12-27-2016 | By Greg Beron | Issue 89

At the 2012 Consumer Electronics Show in Las Vegas I was showing my UHA tape Decks with Tom Campanga of Quintessence Loudspeakers and PBN electronics. We had a nice size room on the main floor at T.H.E. Show in the Flamingo Hotel, thanks to our late pal Richard Beers. The room just happened to be located on the main pedestrian path between the entrance escalators and the rest of the rooms on the main floor. It was also directly on the path to the food and drinks, (many thanks to Richard for all the free drink tickets over the years!). So, bottom line, we had lots of traffic in the room. It was also the first time I met Jan-Eric Persson of Opus3 Records. On Friday Jan-Eric came by the room, lured in by the sight of two UHA tape decks in main view when you walked by the room.

Greg Beron on Tape

Jan-Eric introduced himself, and was kind enough to tell me all about his recordings on R2R tape. Of course, everyone knew of Opus3! As we know, he had quite a library of tapes, so of course I was all over him to release those tapes for sale.
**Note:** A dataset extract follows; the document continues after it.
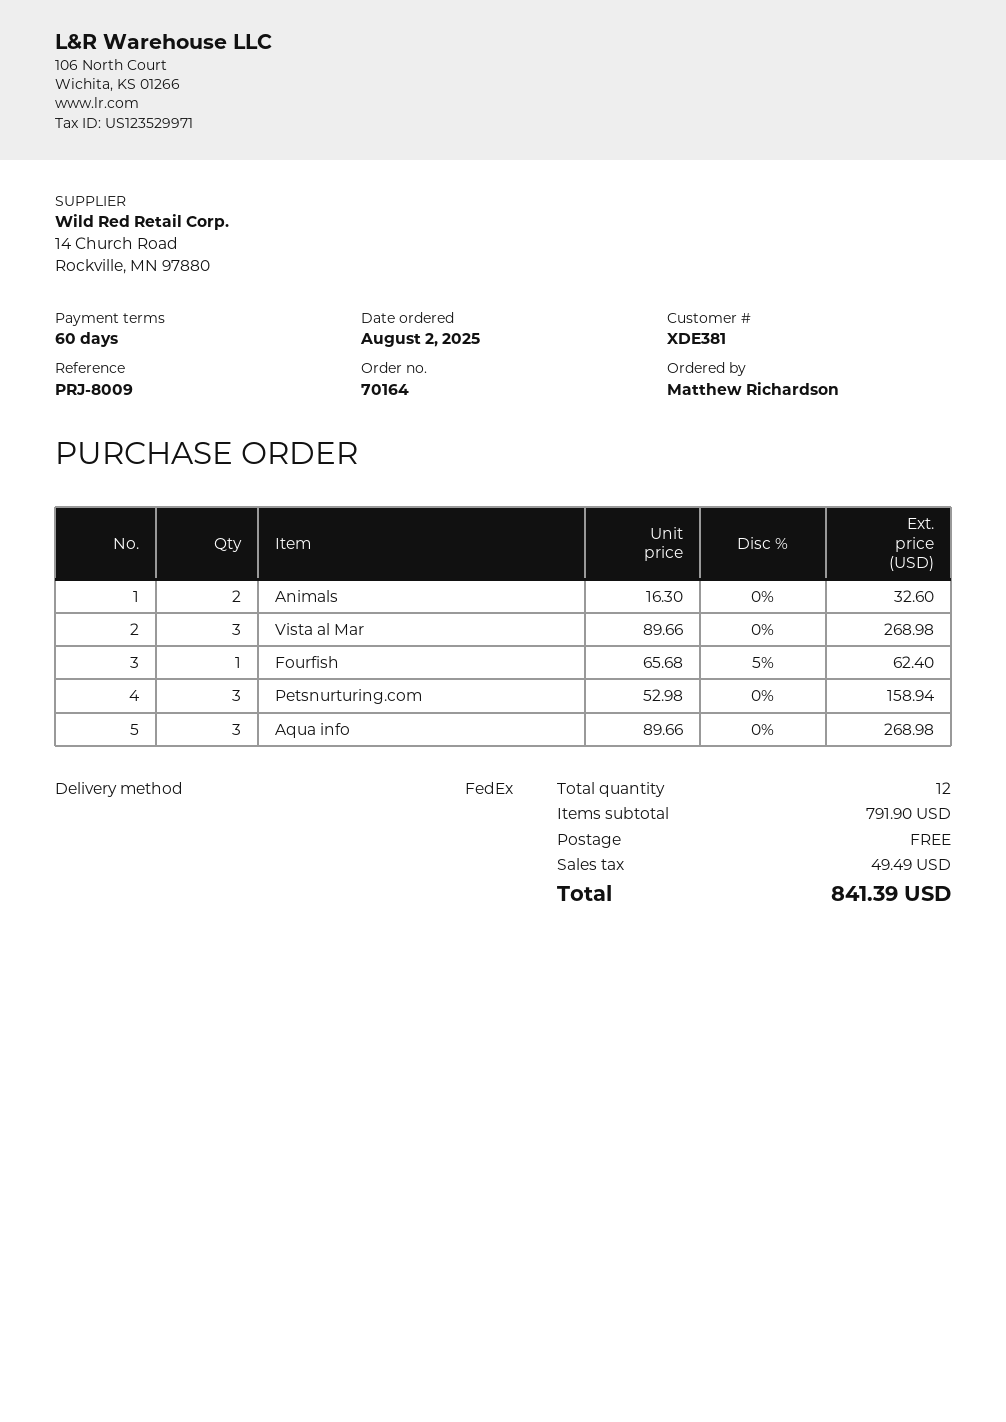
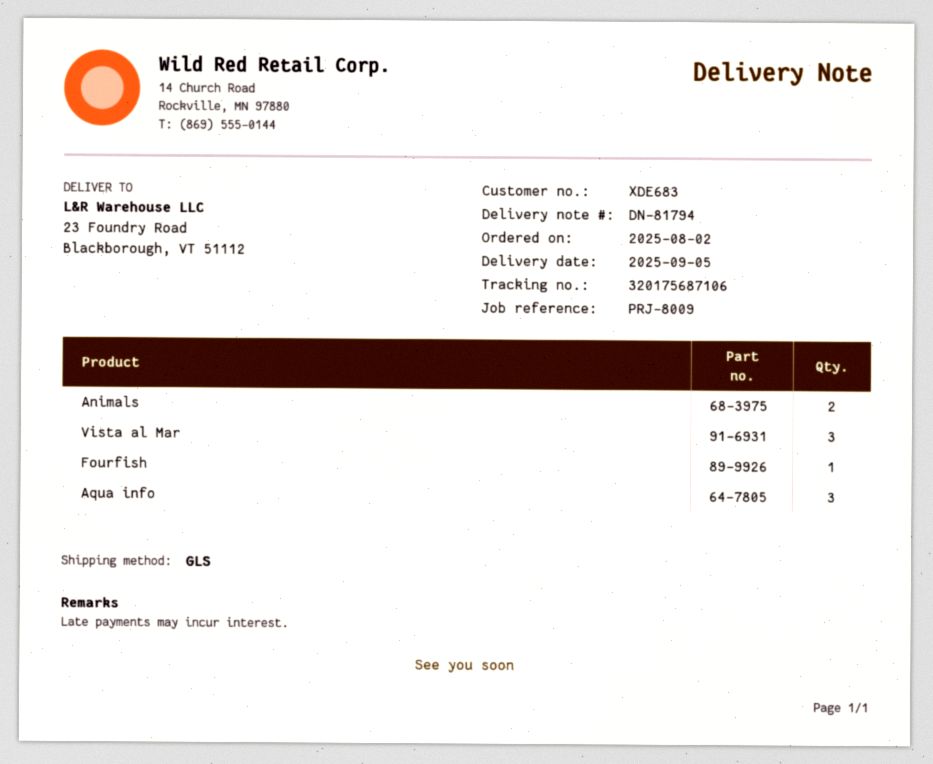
customer number: XDE381 -> XDE683
shipping method: FedEx -> GLS
Petsnurturing.com: 3 -> none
eric_nordstrom_jan-eric_persson_denver_2014_b0_c5_saturation20_dsc_1228_web

Eric Nordstrom and Jan-Eric Persson at RMAF 2014:  A Portrait  (photograph and image processing by Robinson)

In 2012 we didn't have the great selection of master tape copies available like today, with over 450 titles and growing all the time. We had The Tape Project of course, with some great titles, UltraAnalogue Recordings was starting to develop their recording skills, (in fact that show was where I met Ed Pong with UltraAnalogue), and we had Todor Dimitrov with Master Tape Sound Lab selling tapes originally recorded by Kostas Metaxas. Bob Attiyeh with Yarlung Records was also doing new recordings, but beyond that the pickings were...slim.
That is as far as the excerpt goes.